Has anyone else ever read Elihu's speech and wondered if it contained in any way a model for rebuking elders?


----------



## Poimen (Mar 23, 2007)

thunaer said:


> The passage that deals with not rebuking an elder, someone who is older than you. How far does that extend for one in gross sinful action? Where does the line get drawn?
> 
> Also, On Righteous Anger, How far can that go in such a sitution?
> 
> Michael



We should note that this is addressed to Timothy as an individual. Timothy, himself being a young man, should not rebuke (literally 'to strike at') an older man. This does not preclude doing so _with_ another pastor or elder. 

It would appear that this does not refer to 'gross sinful actions' since later on Paul notes "those who are sinning rebuke in the presence of all, that the rest also may fear." (vs. 20). It is rather apparent, then, that the reason for Paul's careful command concerning 'the older one' in our text is that he is not referring to sin or to heresy but to error or lack of discretion. The issue in vs. 20 is public sin; the issue in vs. 1 clearly is something else altogether.

In fact vs. 1-2 are really one thought that teaches us about how Timothy (as a pastor) ought to deal with the different groups in his congregation(s). Every one of these addresses assumes a healthy and relatively conflict free situation. 

This is further supported by the fact that the verb in our text literally means 'to strike at' whereas the verb in vs. 20 means 'to reprove, correct or convict.' So if one is to deal with an older man they should not lash out at them but perhaps correct them in a respectful and (preferably) private manner. 

If you are, therefore, not an office bearer, and especially if you are young(er) man, take special care not to denigrate the older members of the congregation, even if you are right. Let someone older and wiser do it. If public sin is involved then you need to take the steps of Matthew 18 and bring the matter (if need be) to the elders anyways. 

I hope this helps...


----------



## Coram Deo (Mar 23, 2007)

Poimen said:


> If you are, therefore, not an office bearer, and especially if you are young(er) man, take special care not to denigrate the older members of the congregation, even if you are right. Let someone older and wiser do it.
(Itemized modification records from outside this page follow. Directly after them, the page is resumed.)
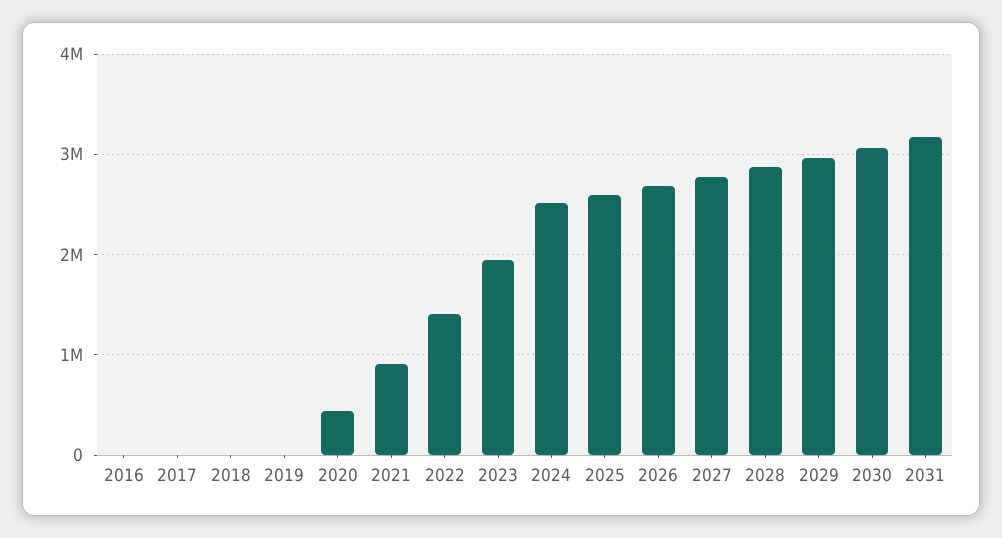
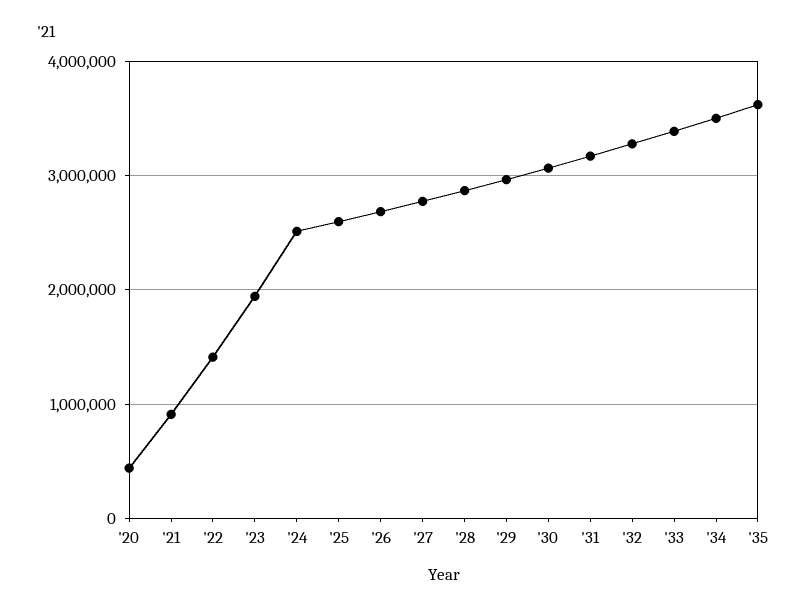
2016: 0 -> none
2017: 0 -> none
2018: 0 -> none
2019: 0 -> none
'32: none -> 3300000
'33: none -> 3400000
'34: none -> 3500000
'35: none -> 3600000

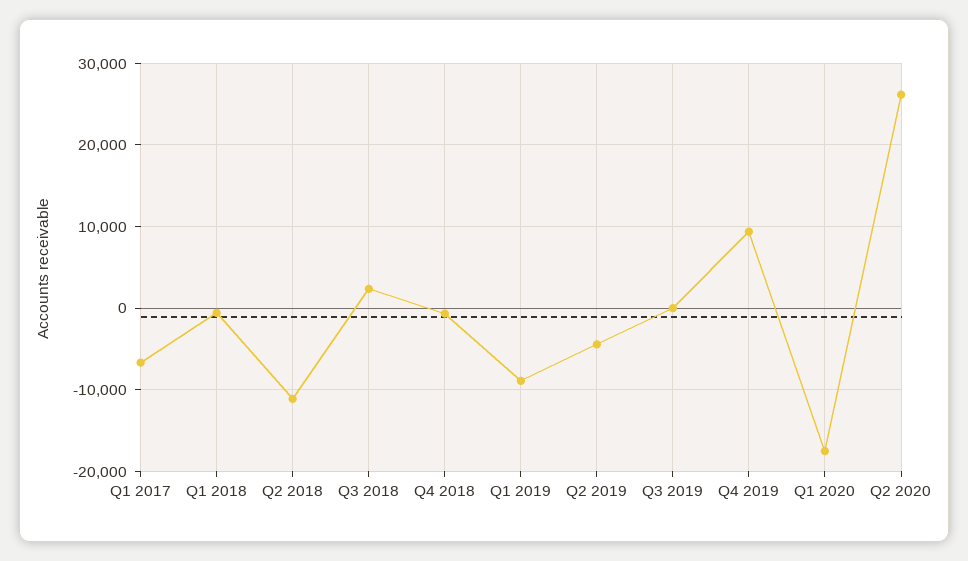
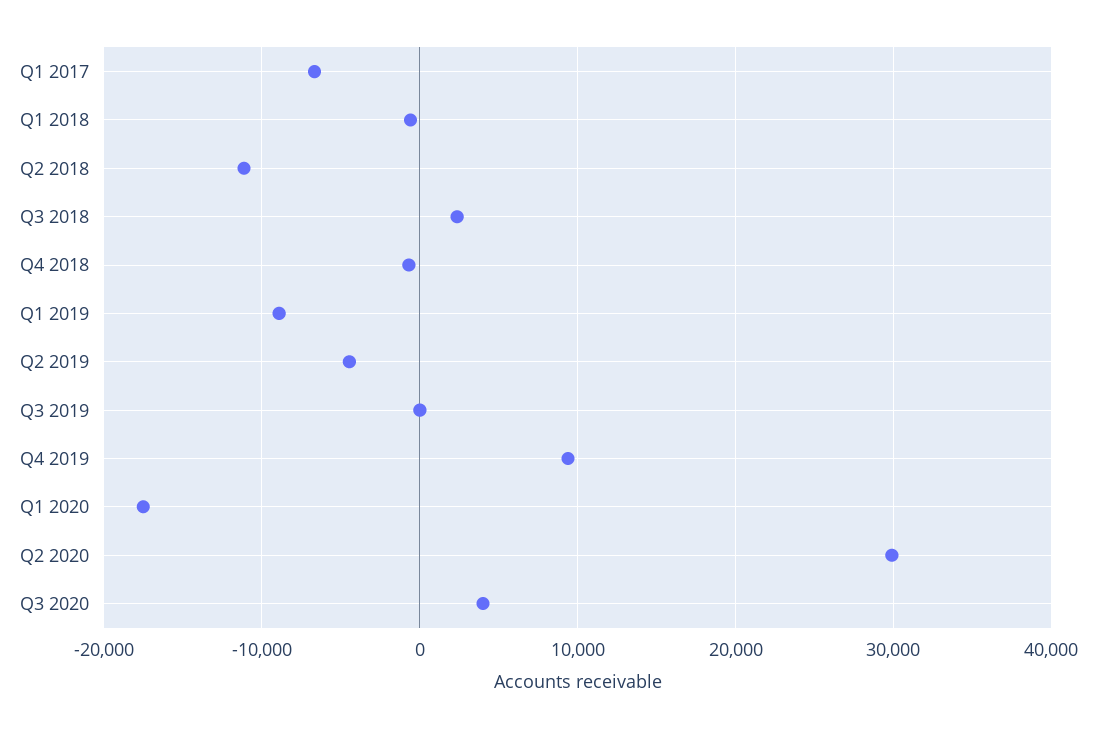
Q2 2020: 26000 -> 30000
Q3 2020: none -> 4000

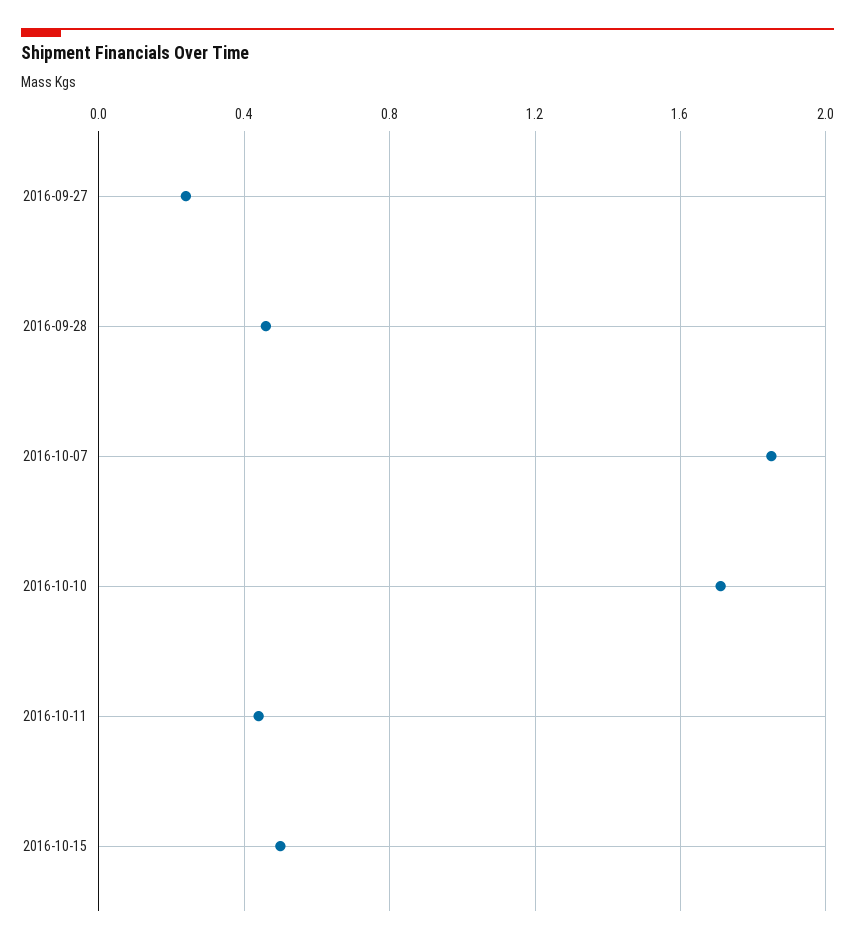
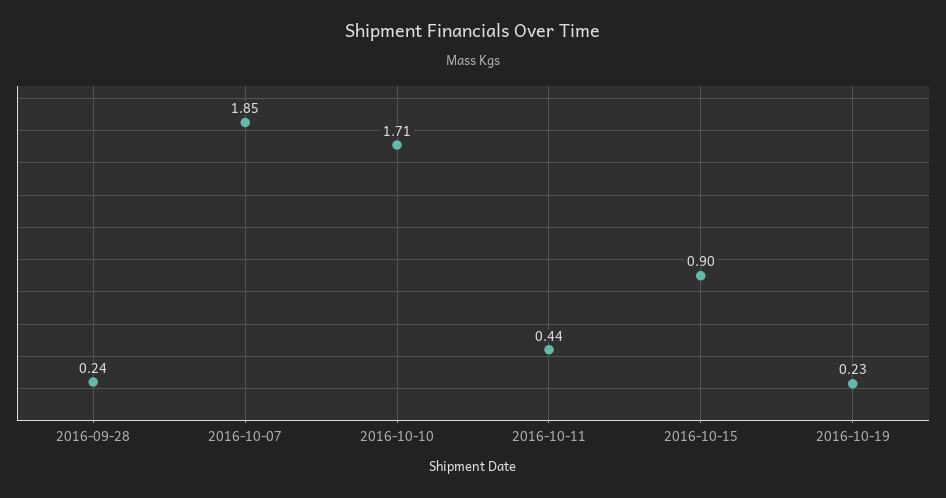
2016-09-27: 0.25 -> none
2016-09-28: 0.45 -> 0.24
2016-10-15: 0.5 -> 0.9
2016-10-19: none -> 0.23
If public sin is involved then you need to take the steps of Matthew 18 and bring the matter (if need be) to the elders anyways.



This older mans sins are a mile long but in that list of sins is that he won't summit to anyones authority and has not had a pastor over him in 30 years.. He it a self professed pastor who was never ordained and tries to set himself up as a pope. He tries to start churches in his house but it is normally only consist of this wife and children.. So taking it to the elders won't work in this case... I might also add that this man is family.. And his Sins are greatly effecting our entire family in serious ways....


Michael


----------



## Poimen (Mar 23, 2007)

Michael:

It sounds as if the verse we were looking at doesn't apply since he is not bound to any church and is, possibly, not a believer. If you are so convicted that he needs to be spoken to, then I would strongly suggest you bring along someone who is older and wiser. 

Perhaps some of our older and wiser members would like to advise you as well?


----------